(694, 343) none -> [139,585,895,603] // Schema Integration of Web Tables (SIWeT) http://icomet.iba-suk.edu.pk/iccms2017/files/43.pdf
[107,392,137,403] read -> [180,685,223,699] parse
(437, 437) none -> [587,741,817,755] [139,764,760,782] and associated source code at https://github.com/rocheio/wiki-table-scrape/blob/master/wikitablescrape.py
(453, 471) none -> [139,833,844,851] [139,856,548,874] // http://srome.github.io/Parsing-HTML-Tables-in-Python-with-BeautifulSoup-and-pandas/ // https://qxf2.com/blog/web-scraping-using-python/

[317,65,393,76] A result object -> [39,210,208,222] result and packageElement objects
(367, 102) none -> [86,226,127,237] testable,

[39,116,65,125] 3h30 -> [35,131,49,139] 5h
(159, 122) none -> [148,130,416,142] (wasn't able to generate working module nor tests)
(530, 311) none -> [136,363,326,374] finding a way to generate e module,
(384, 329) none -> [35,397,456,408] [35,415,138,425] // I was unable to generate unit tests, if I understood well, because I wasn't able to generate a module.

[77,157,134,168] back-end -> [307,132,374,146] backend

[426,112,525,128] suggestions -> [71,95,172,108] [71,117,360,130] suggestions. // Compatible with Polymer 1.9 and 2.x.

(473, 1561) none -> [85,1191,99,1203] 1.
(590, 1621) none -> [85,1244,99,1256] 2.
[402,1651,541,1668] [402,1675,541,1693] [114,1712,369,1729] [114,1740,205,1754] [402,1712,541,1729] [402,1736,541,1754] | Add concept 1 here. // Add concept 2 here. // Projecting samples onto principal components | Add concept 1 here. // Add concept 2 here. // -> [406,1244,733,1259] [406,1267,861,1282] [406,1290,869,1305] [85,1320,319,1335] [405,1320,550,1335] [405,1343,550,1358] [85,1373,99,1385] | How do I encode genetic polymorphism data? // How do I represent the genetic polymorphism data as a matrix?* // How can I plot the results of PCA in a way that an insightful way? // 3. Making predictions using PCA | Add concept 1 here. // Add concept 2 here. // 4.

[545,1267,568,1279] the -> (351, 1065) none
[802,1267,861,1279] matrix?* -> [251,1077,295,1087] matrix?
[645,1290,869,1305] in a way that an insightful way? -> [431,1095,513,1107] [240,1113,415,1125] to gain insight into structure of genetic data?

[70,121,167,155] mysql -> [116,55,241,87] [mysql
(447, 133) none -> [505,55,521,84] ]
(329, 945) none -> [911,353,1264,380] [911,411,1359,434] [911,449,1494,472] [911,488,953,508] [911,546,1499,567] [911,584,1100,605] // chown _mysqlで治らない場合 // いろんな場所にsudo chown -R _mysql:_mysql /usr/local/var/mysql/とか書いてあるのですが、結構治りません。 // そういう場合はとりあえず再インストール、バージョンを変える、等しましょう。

== YOUR TASK ==
Every line above should be output exactly as it stands.

== ANSWER TO THIS EXERCISE ==
(694, 343) none -> [139,585,895,603] // Schema Integration of Web Tables (SIWeT) http://icomet.iba-suk.edu.pk/iccms2017/files/43.pdf
[107,392,137,403] read -> [180,685,223,699] parse
(437, 437) none -> [587,741,817,755] [139,764,760,782] and associated source code at https://github.com/rocheio/wiki-table-scrape/blob/master/wikitablescrape.py
(453, 471) none -> [139,833,844,851] [139,856,548,874] // http://srome.github.io/Parsing-HTML-Tables-in-Python-with-BeautifulSoup-and-pandas/ // https://qxf2.com/blog/web-scraping-using-python/

[317,65,393,76] A result object -> [39,210,208,222] result and packageElement objects
(367, 102) none -> [86,226,127,237] testable,

[39,116,65,125] 3h30 -> [35,131,49,139] 5h
(159, 122) none -> [148,130,416,142] (wasn't able to generate working module nor tests)
(530, 311) none -> [136,363,326,374] finding a way to generate e module,
(384, 329) none -> [35,397,456,408] [35,415,138,425] // I was unable to generate unit tests, if I understood well, because I wasn't able to generate a module.

[77,157,134,168] back-end -> [307,132,374,146] backend

[426,112,525,128] suggestions -> [71,95,172,108] [71,117,360,130] suggestions. // Compatible with Polymer 1.9 and 2.x.

(473, 1561) none -> [85,1191,99,1203] 1.
(590, 1621) none -> [85,1244,99,1256] 2.
[402,1651,541,1668] [402,1675,541,1693] [114,1712,369,1729] [114,1740,205,1754] [402,1712,541,1729] [402,1736,541,1754] | Add concept 1 here. // Add concept 2 here. // Projecting samples onto principal components | Add concept 1 here. // Add concept 2 here. // -> [406,1244,733,1259] [406,1267,861,1282] [406,1290,869,1305] [85,1320,319,1335] [405,1320,550,1335] [405,1343,550,1358] [85,1373,99,1385] | How do I encode genetic polymorphism data? // How do I represent the genetic polymorphism data as a matrix?* // How can I plot the results of PCA in a way that an insightful way? // 3. Making predictions using PCA | Add concept 1 here. // Add concept 2 here. // 4.

[545,1267,568,1279] the -> (351, 1065) none
[802,1267,861,1279] matrix?* -> [251,1077,295,1087] matrix?
[645,1290,869,1305] in a way that an insightful way? -> [431,1095,513,1107] [240,1113,415,1125] to gain insight into structure of genetic data?

[70,121,167,155] mysql -> [116,55,241,87] [mysql
(447, 133) none -> [505,55,521,84] ]
(329, 945) none -> [911,353,1264,380] [911,411,1359,434] [911,449,1494,472] [911,488,953,508] [911,546,1499,567] [911,584,1100,605] // chown _mysqlで治らない場合 // いろんな場所にsudo chown -R _mysql:_mysql /usr/local/var/mysql/とか書いてあるのですが、結構治りません。 // そういう場合はとりあえず再インストール、バージョンを変える、等しましょう。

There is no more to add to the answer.